▶ [Input]
◇ ◇ ◇

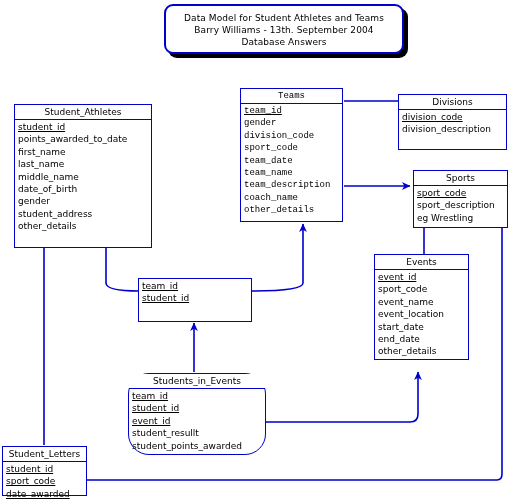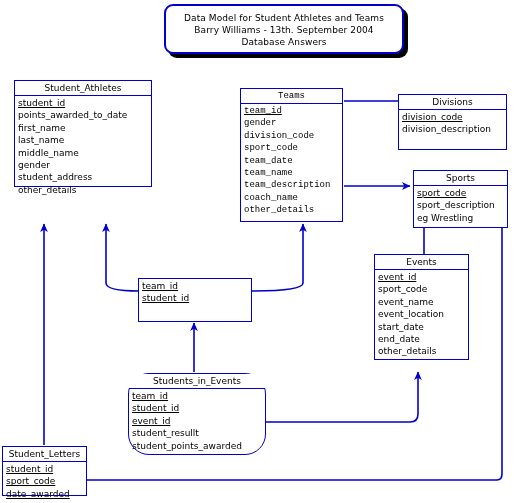"Student_Athletes" div.entity { height: 107px -> 144px; top: 80px -> 104px }
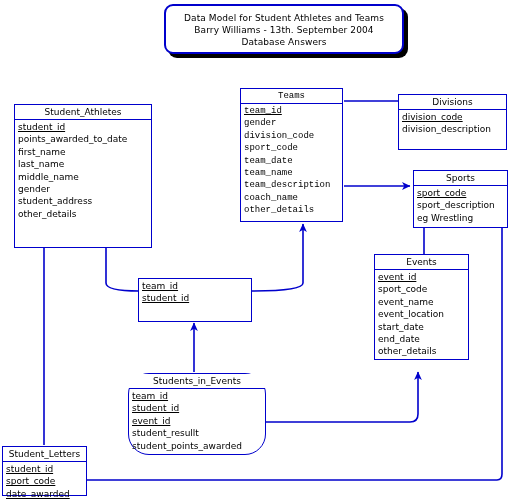"date_of_birth" div.attr { html: none -> <div>date_of_birth</div> }
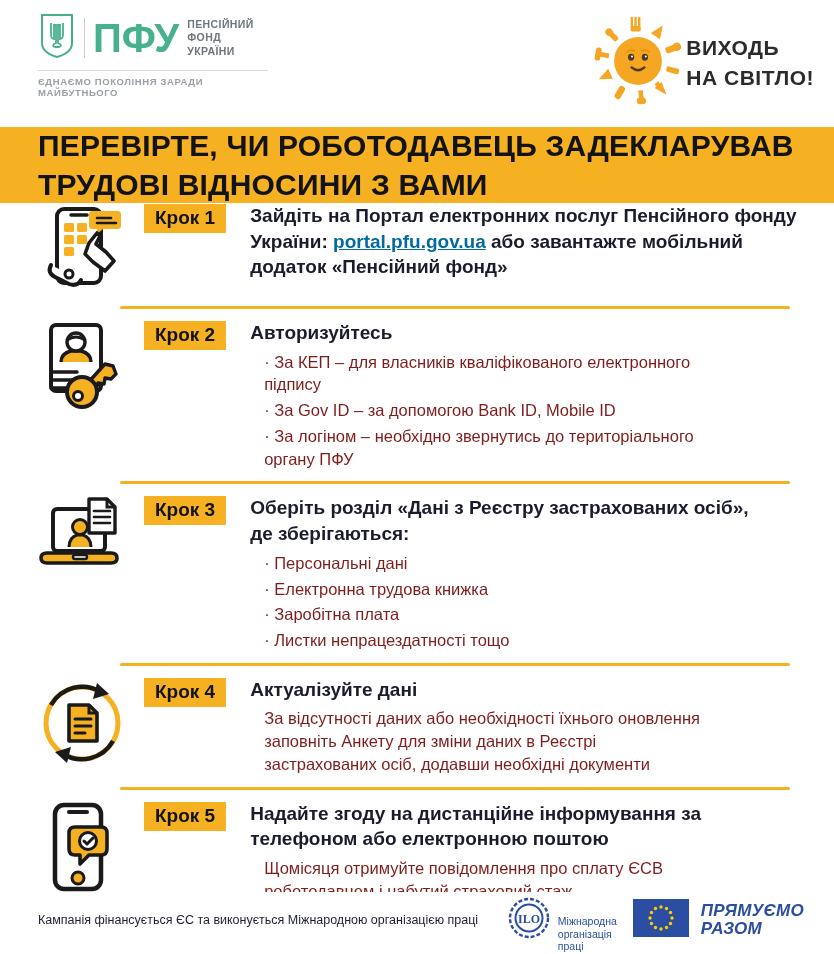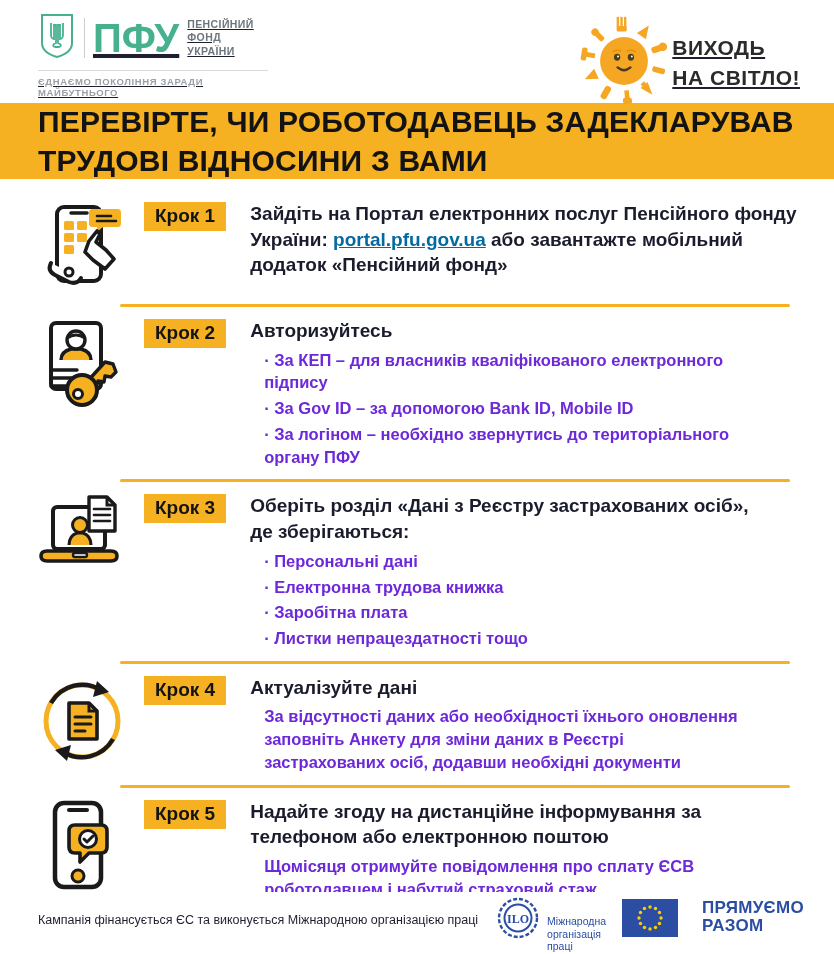"ПФУ" .header { height: 103px -> 127px; padding: 13px 34px 0 38px -> 13px 20px 0 38px; text-decoration: underline -> none }
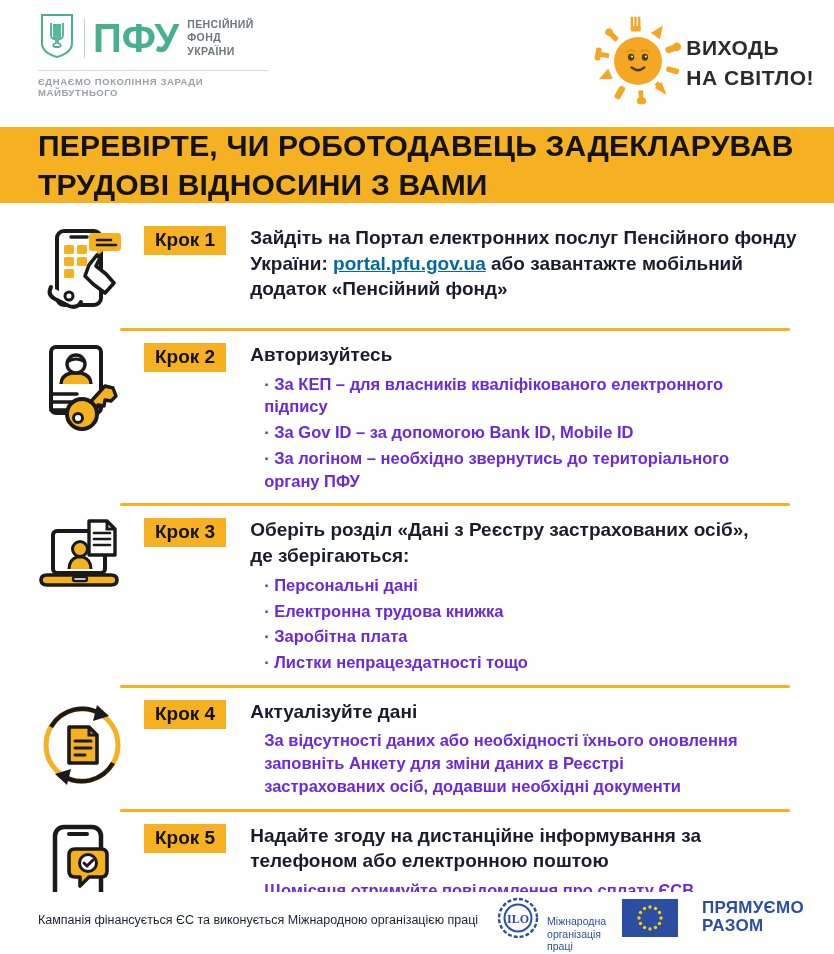"Крок 1" .steps { padding-top: 22px -> none }
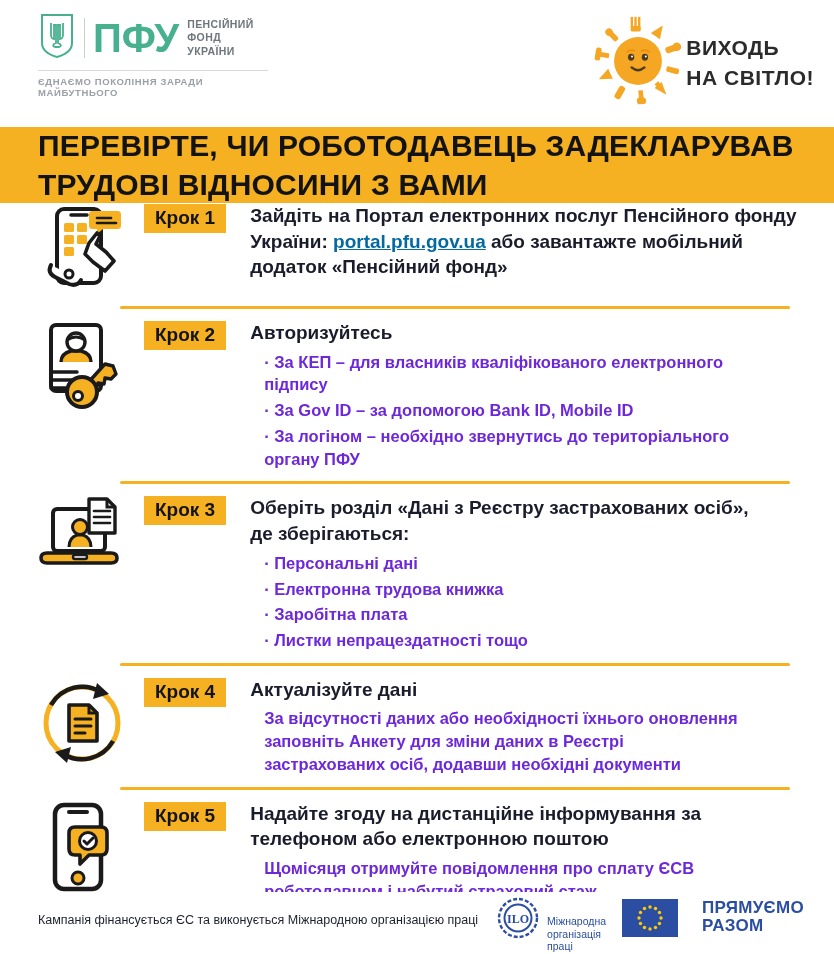"· За КЕП – для" .step-body, .bullet { color: #6d28d9 -> #7f1d1d; font-weight: bold -> none }
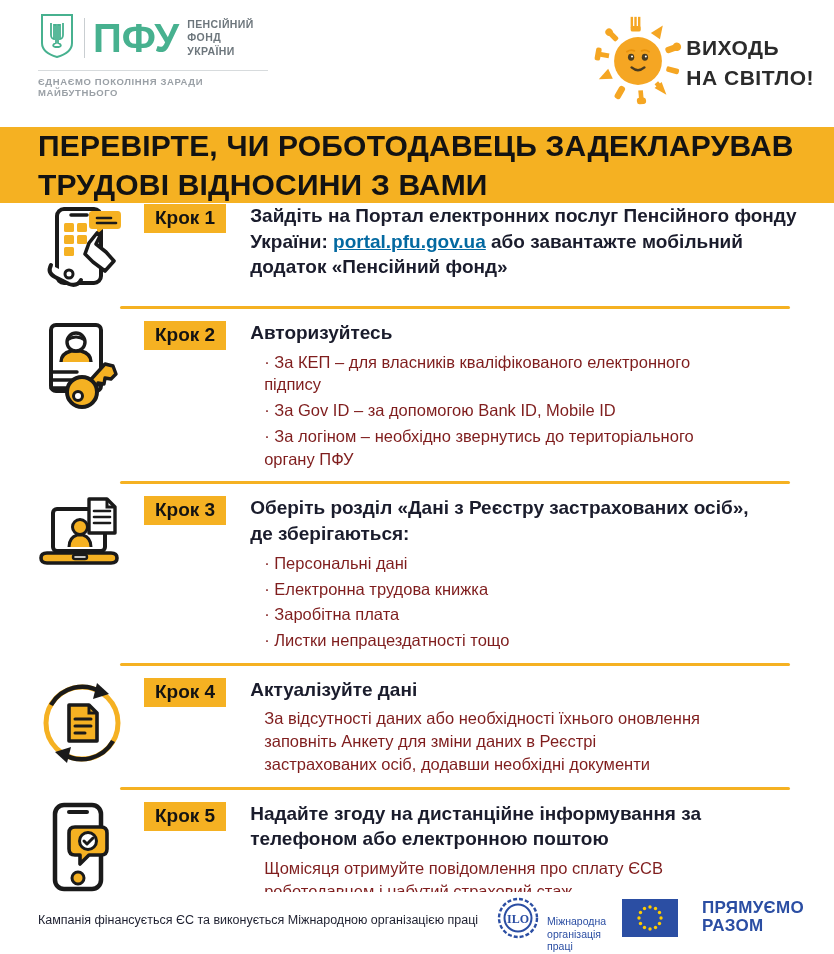"ПРЯМУЄМО" .eu { align-items: flex-start -> center; font-style: none -> italic; gap: 24px -> 12px }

◇ ◇ ◇

Could you retype exactly, and only, the lines running from the one with "color: #6d28d9 ->" to the last line of the listing, while leaving any pictures out?

"· За КЕП – для" .step-body, .bullet { color: #6d28d9 -> #7f1d1d; font-weight: bold -> none }
"ПРЯМУЄМО" .eu { align-items: flex-start -> center; font-style: none -> italic; gap: 24px -> 12px }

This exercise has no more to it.